I’m listening to my Spotify 2018 rewind playlist and I played a lot of these songs when my husband and I first started dating. “Superhero” by Kormac is on. I remember waking up to it after he ended our Skype call one night. It’s kinda weird hearing all of these songs that bring back so many memories from just last year and thinking about how so much has changed. I’m MARRIED now, something I thought would never happen to me, for one. I live in my ideal environment and in a place I’ve always dreamed of living. I am beyond lucky.
Even though dysphoria has been confusing and scary, I have been happy overall. I have many, many things to be thankful for – friends who get me, a husband who loves fiercely and is also my best friend, yogurt in the fridge, computer parts to play with. I love so many things here. Owl City is in my ears now, and he’s one of my biggest inspirations. Call me a sap, but these times are beautiful and made to be noticed and be grateful for.
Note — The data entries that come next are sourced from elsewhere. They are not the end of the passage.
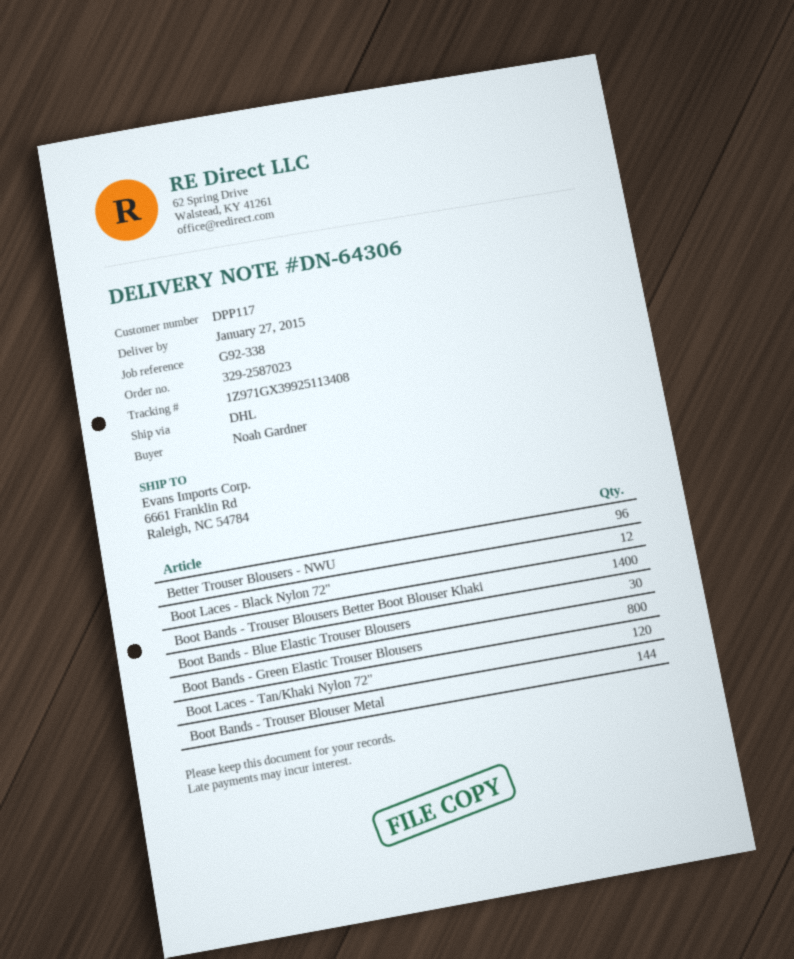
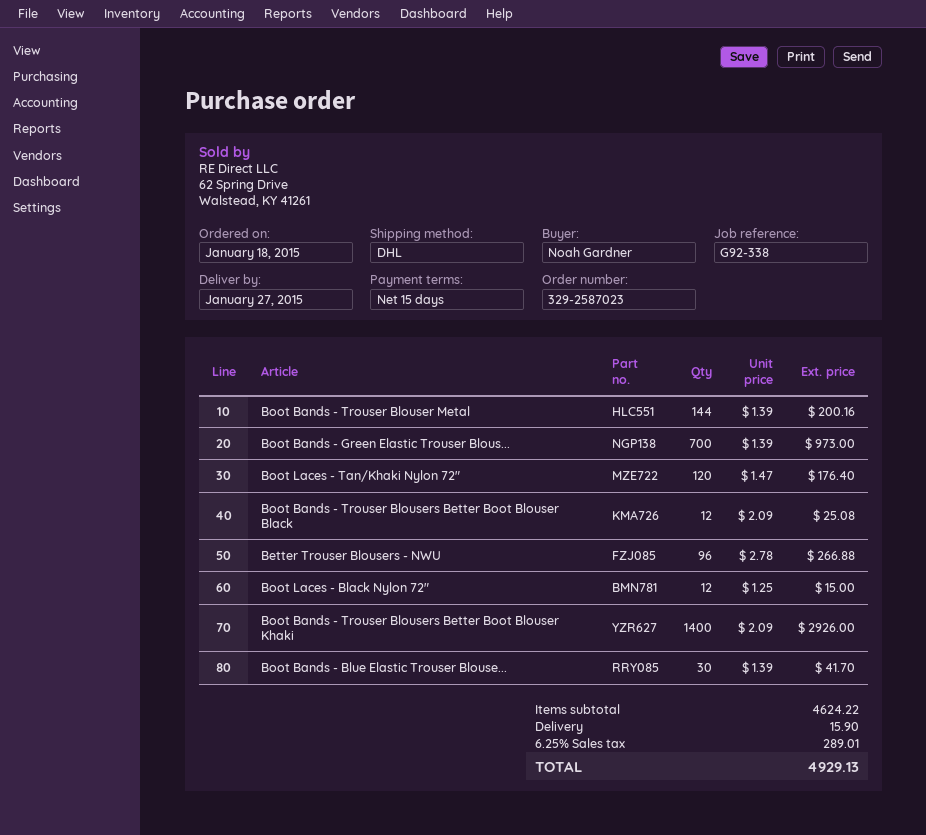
Boot Bands - Green Elastic Trouser Blousers: 800 -> 700
Boot Bands - Trouser Blousers Better Boot Blouser Black: none -> 12

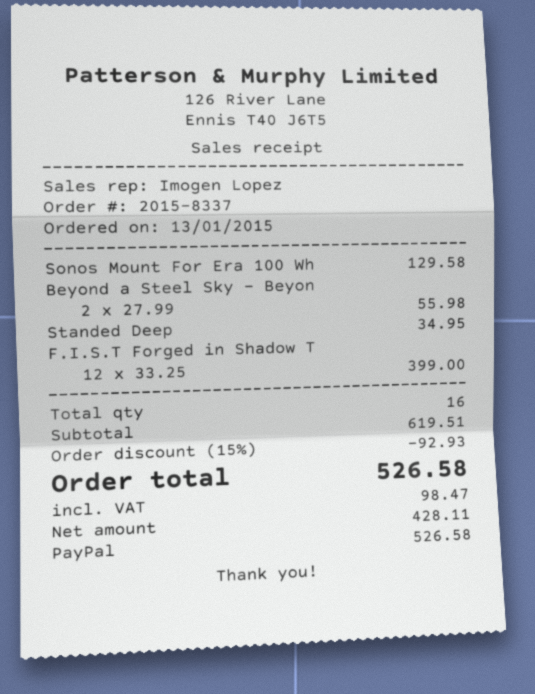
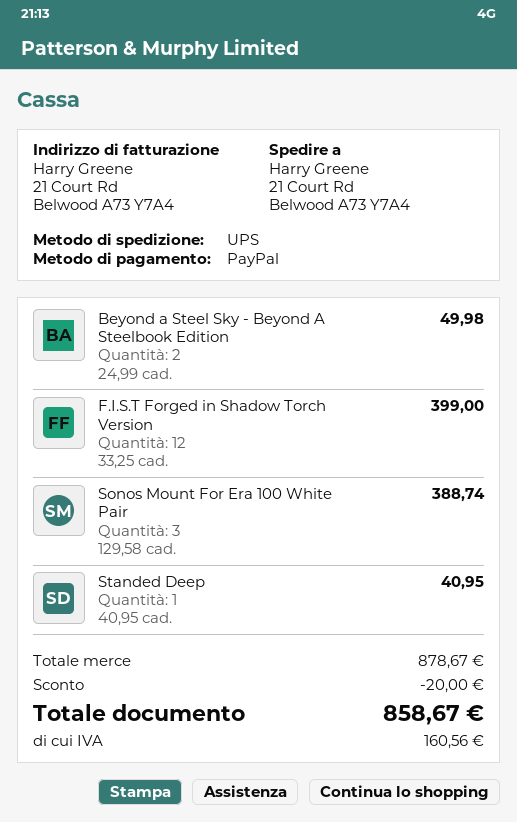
Sonos Mount For Era 100 Wh: 1 x 129.58 = 129.58 -> 3 x 129.58 = 388.74
Beyond a Steel Sky - Beyon: 2 x 27.99 = 55.98 -> 2 x 24.99 = 49.98
Standed Deep: 1 x 34.95 = 34.95 -> 1 x 40.95 = 40.95
subtotal: 619.51 -> 878.67
discount: 92.93 -> 20.00
tax: 98.47 -> 160.56
total: 526.58 -> 858.67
I’m also thankful for this journey of self discovery, painful though it may it be at times. I’m learning, and that is important. That matters. I found a great article from the website The Body is not an Apology about self care when you’re in a bad dysphoric spot. I’ll share it at the end of the post!
If you’re in a learning period, I know it can look bleak from where you are. You may struggle with thoughts of hopelessness and worthlessness. I know these feelings all too well. There will be good times ahead, so don’t break yourself or beat yourself up. I won’t tell you to “keep your chin up”, or anything like that, because that is, pardon my French, bullshit. Instead, stay warm, tend to yourself, stay safe. I’m here if you want to talk.